Ahí están miles de religiosos y religiosas renunciando al amor de pareja, al dinero y a su libertad de movimientos (castidad, pobreza y obediencia) para dedicarse a ayudar. En muchas ocasiones para paliar las consecuencias de pecados y errores de otros (cárcel, enfermedad, pobreza, adicciones, tristeza, inseguridad, etc.).

Ahí están miles de padres y madres de familia poniendo por delante el bien de sus hijos. O miles de profesionales cristianos viviendo su trabajo con verdadera y solidaria entrega.

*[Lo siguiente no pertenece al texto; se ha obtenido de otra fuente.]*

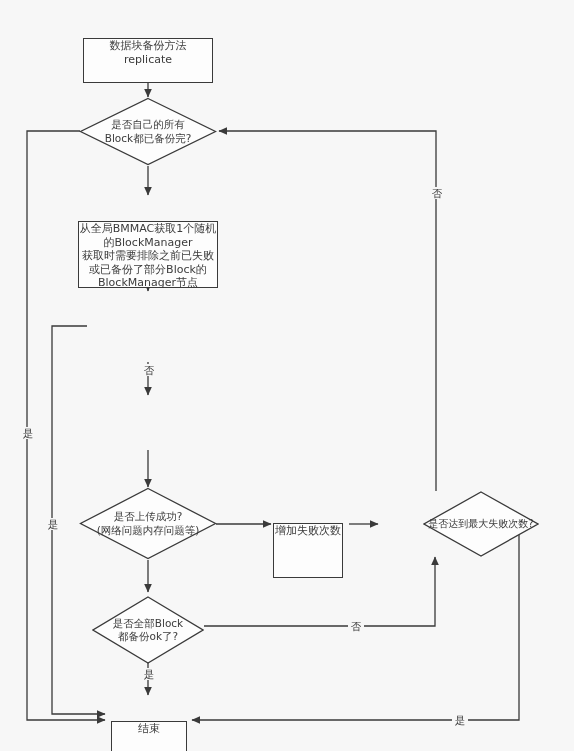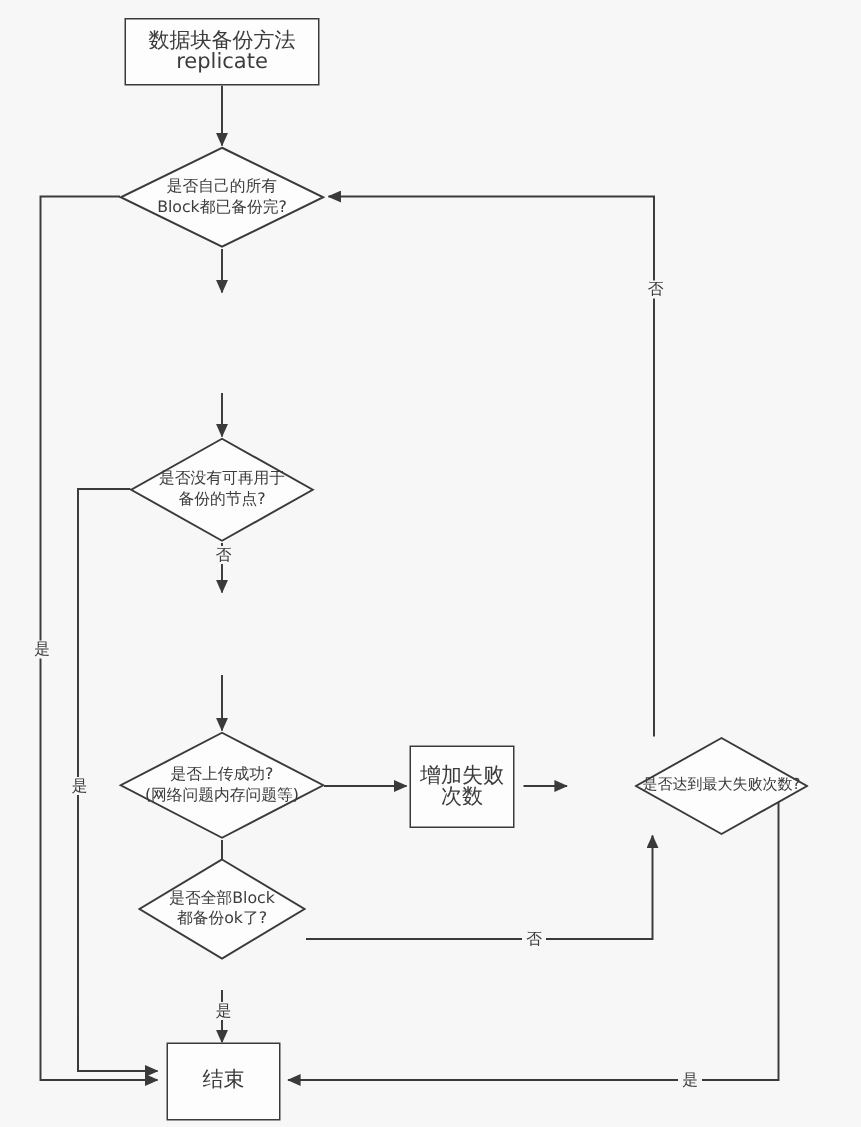--- a/index.html
+++ b/index.html
@@ -23,28 +23,28 @@
     position: absolute;
     left: 0;
     top: 0;
     width: 574px;
     height: 751px;
   }
   .node {
     position: absolute;
     box-sizing: border-box;
     display: flex;
-    align-items: center;
     justify-content: center;
     text-align: center;
     color: #3b3b3b;
-    font-size: 14px;
+    font-size: 11px;
     line-height: 13.5px;
     white-space: pre-line;
     z-index: 3;
+    margin-top: 26px;
   }
   .box {
     background: #fdfdfd;
     border: 1.3px solid #3a3a3a;
   }
   .diamond-wrap {
     position: absolute;
     z-index: 2;
   }
   .diamond-label {
@@ -123,28 +123,28 @@
   </div>
 
   <div class="diamond-wrap" style="left:79px; top:97px; width:138px; height:69px;">
     <svg width="138" height="69" viewBox="0 0 138 69">
       <polygon points="69,1.5 136.5,34.5 69,67.5 1.5,34.5" fill="#fdfdfd" stroke="#3a3a3a" stroke-width="1.3"></polygon>
     </svg>
     <div class="diamond-label">是否自己的所有
 Block都已备份完?</div>
   </div>
 
+  <div class="node box" style="left:78px; top:195px; width:140px; height:67px;">
+    <span>从全局BMMAC获取1个随机
+的BlockManager
+获取时需要排除之前已失败
+或已备份了部分Block的
+BlockManager节点</span>
+  </div>
 
-  <div class="diamond-wrap" style="left:86px; top:291px; width:124px; height:71px;">
-    <svg width="124" height="71" viewBox="0 0 124 71">
-      <polygon points="62,1.5 122.5,35.5 62,69.5 1.5,35.5" fill="#fdfdfd" stroke="#3a3a3a" stroke-width="1.3"></polygon>
-    </svg>
-    <div class="diamond-label">是否没有可再用于
-备份的节点?</div>
-  </div>
 
 
   <div class="diamond-wrap" style="left:79px; top:487px; width:138px; height:73px;">
     <svg width="138" height="73" viewBox="0 0 138 73">
       <polygon points="69,1.5 136.5,36.5 69,71.5 1.5,36.5" fill="#fdfdfd" stroke="#3a3a3a" stroke-width="1.3"></polygon>
     </svg>
     <div class="diamond-label">是否上传成功?
 (网络问题内存问题等)</div>
   </div>
 
@@ -152,21 +152,21 @@
     <span>增加失败次数</span>
   </div>
 
   <div class="diamond-wrap" style="left:378px; top:491px; width:116px; height:66px;margin-left:45px;">
     <svg width="116" height="66" viewBox="0 0 116 66">
       <polygon points="58,1 115,33 58,65 1,33" fill="#fdfdfd" stroke="#3a3a3a" stroke-width="1.3"></polygon>
     </svg>
     <div class="diamond-label" style="font-size:10px;">是否达到最大失败次数?</div>
   </div>
 
-  <div class="diamond-wrap" style="left:92px; top:572px; width:112px; height:68px;">
+  <div class="diamond-wrap" style="left:92px; top:596px; width:112px; height:68px;">
     <svg width="112" height="68" viewBox="0 0 112 68">
       <polygon points="56,1 111,34 56,67 1,34" fill="#fdfdfd" stroke="#3a3a3a" stroke-width="1.3"></polygon>
     </svg>
     <div class="diamond-label">是否全部Block
 都备份ok了?</div>
   </div>
 
   <div class="node box" style="left:111px; top:695px; width:76px; height:52px;font-family:Liberation Serif, serif;">
     <span>结束</span>
   </div>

Nada que ver todo esto con la “expiación vicaria”. La hemos conservado como piedra angular de un tinglado religioso irracional, que agrede al Abba revelado en el Evangelio, que cierra la puerta al Espíritu y a su llamada continua. “Cuando venga él, el Espíritu de la verdad, os guiará a la verdad completa” (Jn 16,12). No dice que la conseguiremos o la hayamos conseguido -como presumen quienes dicen tenerla en el bolsillo- sino que nos guiará en su búsqueda.

Nos han creado individuales y libres. Y así debemos afrontar nuestro progreso en la vida. Los otros pueden reconocer nuestro potencial, iluminarnos, querernos, acompañarnos, pero no pueden crecer por nosotros, ni pueden discernir, elegir y actuar por nosotros. Es absurdo pensar que puedan “expiar” por nosotros. Y más absurdo todavía pensar que Dios exige “expiación” alguna.

El Dios de los cristianos solo busca encontrarse con nosotros para ayudarnos a desarrollar la vida y hacernos felices acá y allá. Esa es la finalidad de la Creación, de la Encarnación y de la Redención. Y nosotros enredados en seguir jugando con crucigramas judíos…

Si no somos capaces de escanciar la novedad del Evangelio y de renunciar con inteligencia a la ancestral barbarie religiosa, seremos incapaces de avanzar y descubrir la “nueva” evangelización que necesita el evolucionado ser humano de nuestro tiempo.